"A Senhorita X afirma que não tem mais cérebro nem nervos nem peito nem estômago nem tripas, somente lhe restam a pele e os ossos do corpo desorganizado [...]"

segunda-feira, 5 de outubro de 2009

o corvo.




, mas foi despertada com uma porta se abrindo. luz branca que se precipita para dentro do quarto negro. olhos negros que a olham. boca vermelha, molhada, cheia de dentes e palavras.


mãos de homem no seu corpo. asas de grande pássaro negro na pele.

mãos que contêm o barulho, que afogam os gritos.


- você não é mais criança.


corpo trêmulo. quente, suado.

um balé de pernas que insistem em se manterem fechadas.

pernas que são abertas. olhos de corvo fitam a menina com desejo, desejo sujo de corvo amaldiçoado. e os olhos castanhos de menina desejam o corvo.
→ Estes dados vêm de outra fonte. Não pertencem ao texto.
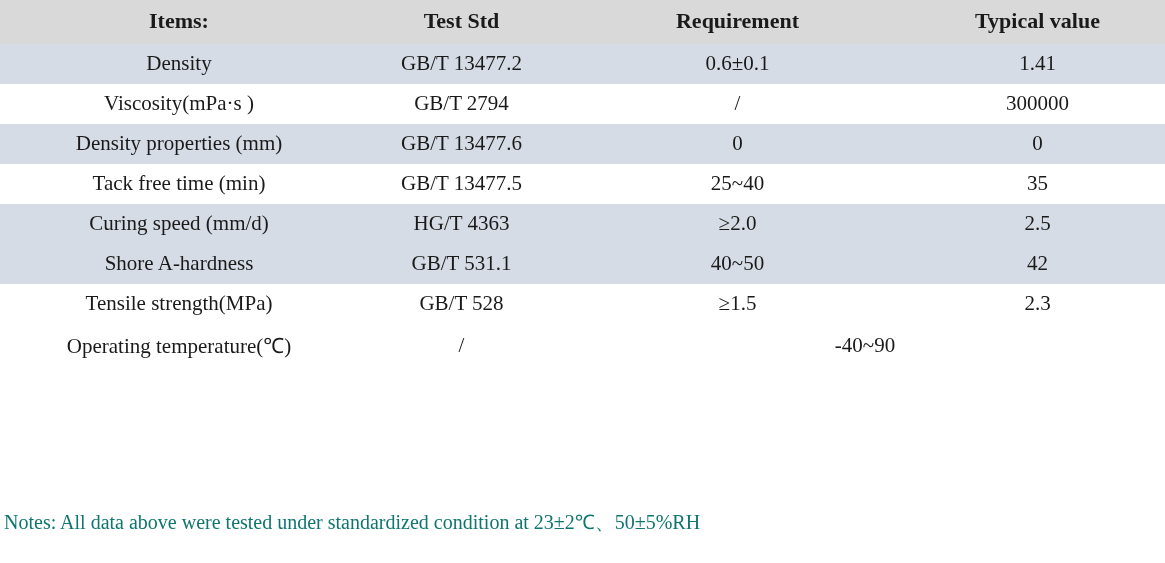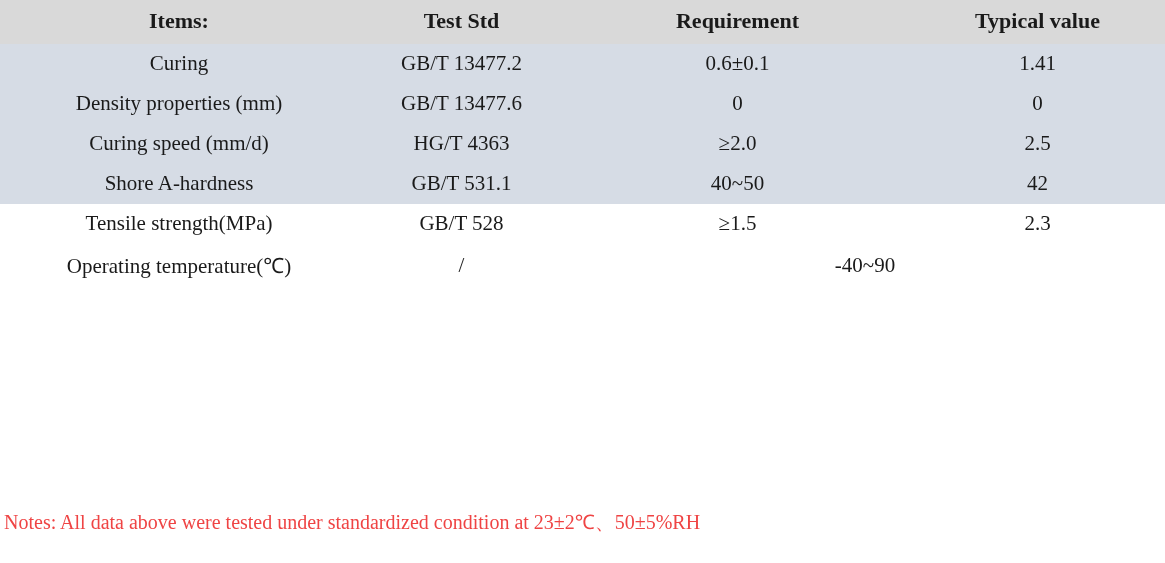"Curing" td { text: Curing -> Density }
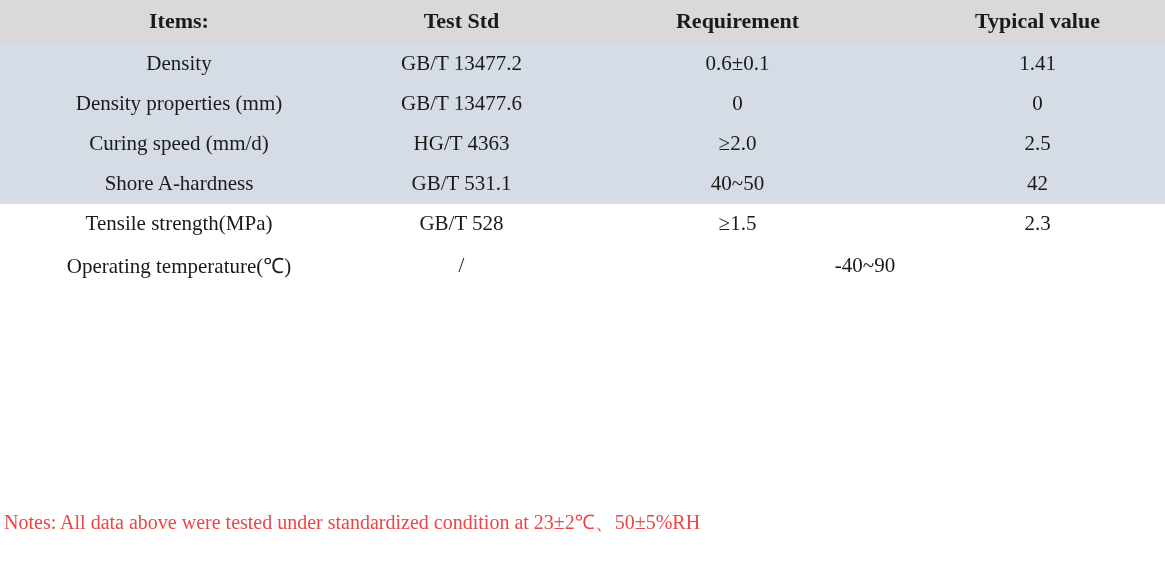"Viscosity(mPa·s )" tr.plain { html: none -> <tr> <td>Viscosity(mPa·s )</td> <td>GB/T 2794</td> <td>/</td> <td>300000</td> </tr> }
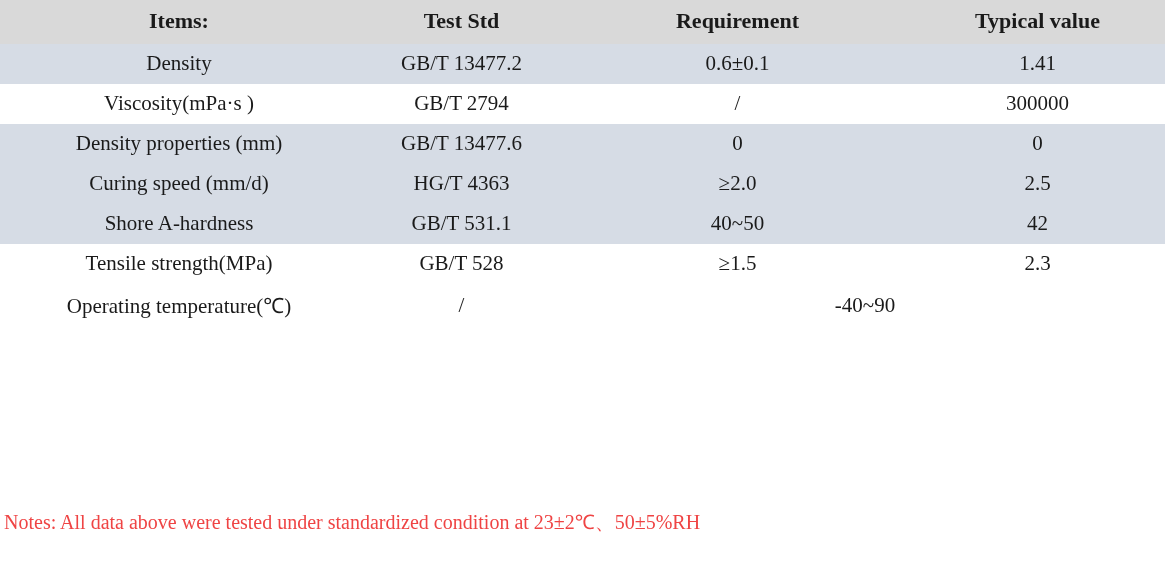"Tack free time (min)" tr.plain { html: none -> <tr> <td>Tack free time (min)</td> <td>GB/T 13477.5</td> <td>25~40</td> <td>35</td> </tr> }
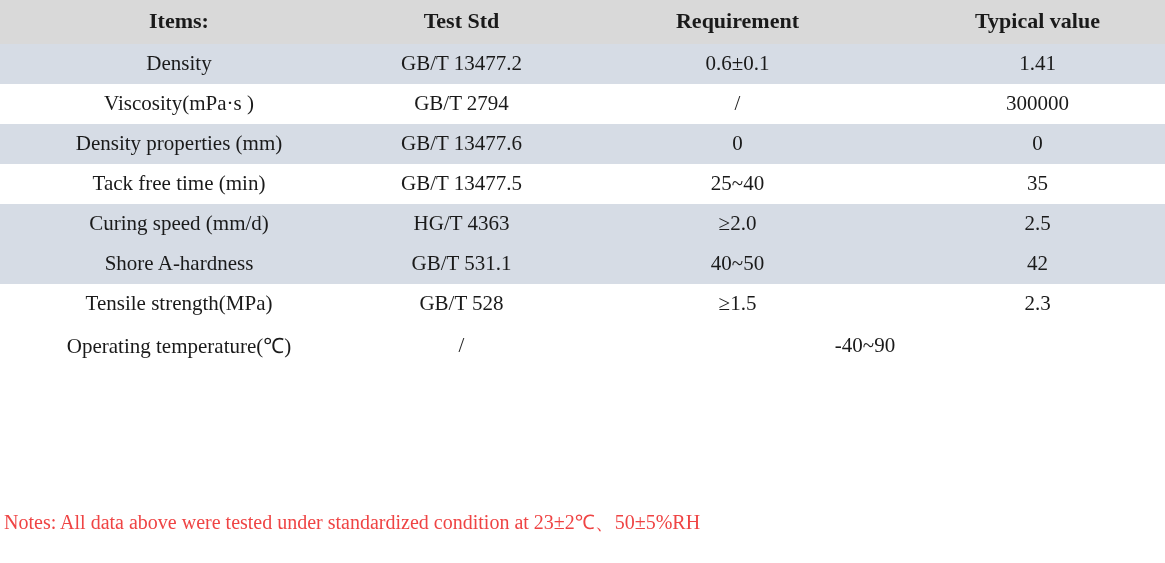"Notes: All data above were" .notes { color: #ef4444 -> #0f766e }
carne rasgada, dilacerada.

rosto molhado de menina. de suor. de saliva. sem lágrimas.


e num milagre de não-tempo aconteceu: a menina metamorfoseia-se mulher.

a mulher-menina chora sozinha no escuro. os lençóis bagunçados. vermelho no branco. o sentimento viscoso entre as pernas trêmulas de mulher.


a mulher-menina gos[z]tou.

[pequena imundície]


e a mulher adormeceu num sono povoado por enormes corvos negros que rasgam, mastigam e engolem a carne de pequenas meninas em quartos escuros.


- você não é mais criança.

[não mais]


- qual seu animal preferido?

- aqueles que tem asas de corvo, escuras, e que rasgam a noite em seu voo.